Norepinephrine induces systolic failure and inhibits antiapoptotic genes in a polymicrobial septic rat model.

Aims: We examined the effect of norepinephrine (NE) infusion on left ventricular function and apoptotic genes during progression of polymicrobial sepsis.

Methods: Male Sprague-Dawley rats (350-400 g) were made septic by intraperitoneal (i.p.) administration of 200mg/kg cecal inoculum. Sham animals received 5% dextrose water, i.p. Echocardiography was performed at baseline, 3 days and 7 days post-sepsis/sham. NE (0.6 μgkg(-1)h(-1)) was infused for 2h, before the end of day 3 of echocardiography. At the end of day 7, rats were euthanized and heart tissues harvested for isolation of total RNA. PCR was performed using RT(2) profiler™ PCR array PARN-012 (Rat apoptosis array; SuperArray, MD) using RT(2) Real-Time™ SYBR Green PCR master mix PA-012.
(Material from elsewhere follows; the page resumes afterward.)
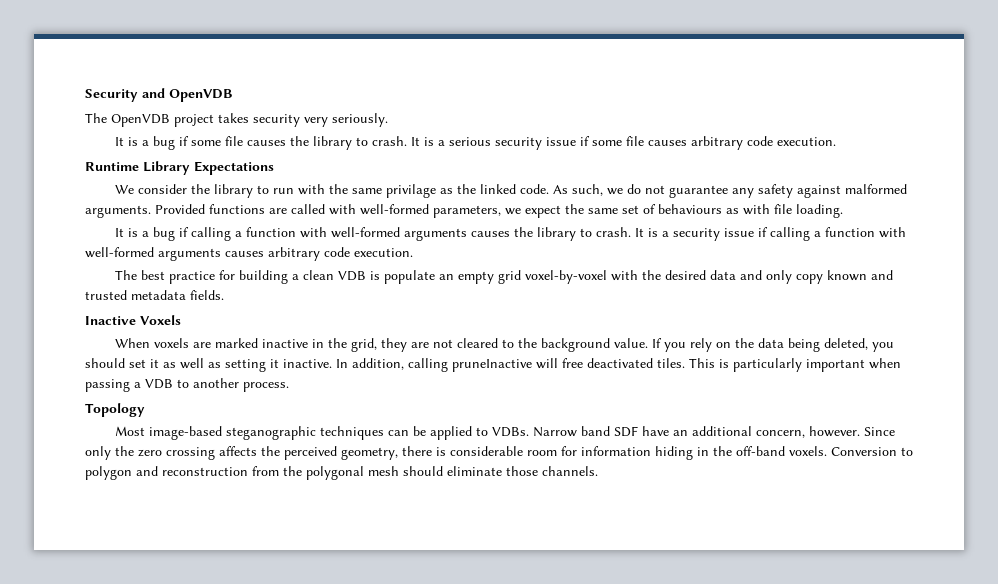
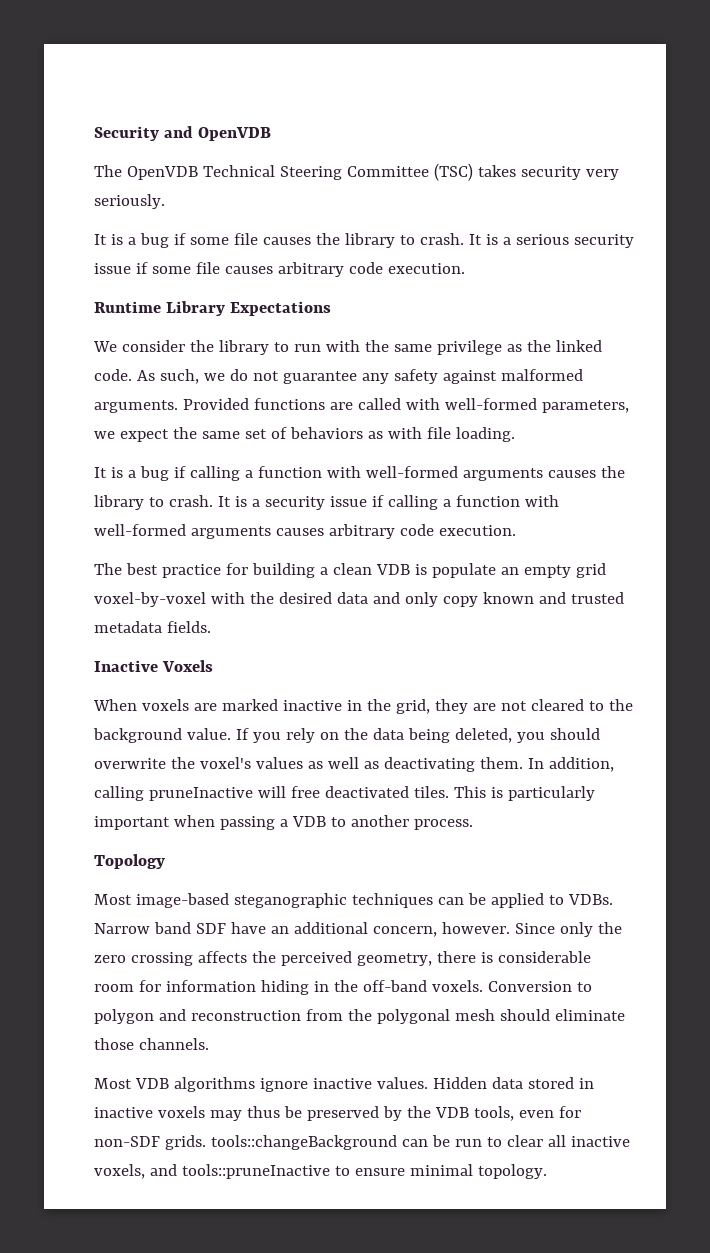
[174,114,214,127] project -> [202,163,473,181] Technical Steering Committee (TSC)
[386,184,437,198] privilage -> [436,340,502,355] privilege
[658,204,722,214] behaviours -> [289,427,363,439] behaviors
[129,358,332,372] set it as well as setting it inactive. -> [94,757,523,772] overwrite the voxel's values as well as deactivating them.
(598, 471) none -> [94,1077,594,1092] [94,1106,581,1121] [94,1135,630,1150] [94,1164,547,1179] // Most VDB algorithms ignore inactive values. Hidden data stored in inactive voxels may thus be preserved by the VDB tools, even for non-SDF grids. tools::changeBackground can be run to clear all inactive voxels, and tools::pruneInactive to ensure minimal topology.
Key Findings: NE-infusion resulted in a significant decrease in the left ventricular ejection fraction (EF) (62.56±2.07 from the baseline 71.11±3.23, p<0.05) and fractional shortening (FS) (39.90±2.64 from the sham group 54.41±2.19, p<0.05) at 7 days post-sepsis, respectively. Super Array data revealed that during sepsis, tumor necrosis factor (TNF-α) (2.85±0.07 fold, p<0.0001), anti-apoptotic molecules, Prok2 (16.07±0.48 fold, p<0.0001) and interleukin-10 (IL-10) (23.5±0.57 fold, p<0.0001) were up regulated at day 1. At 7-days post-sepsis, CD40l g (2.49±0.54 fold, p<0.08) and Birc1b (17.8±0.58 fold, p<0.0001) were up regulated compared to the sham, 1 and 3-days post-sepsis groups.

Significance: The data suggest that upregulation of a series of pro-apoptotic molecules could be responsible for systolic and diastolic dysfunction during 3 and 7 days post sepsis.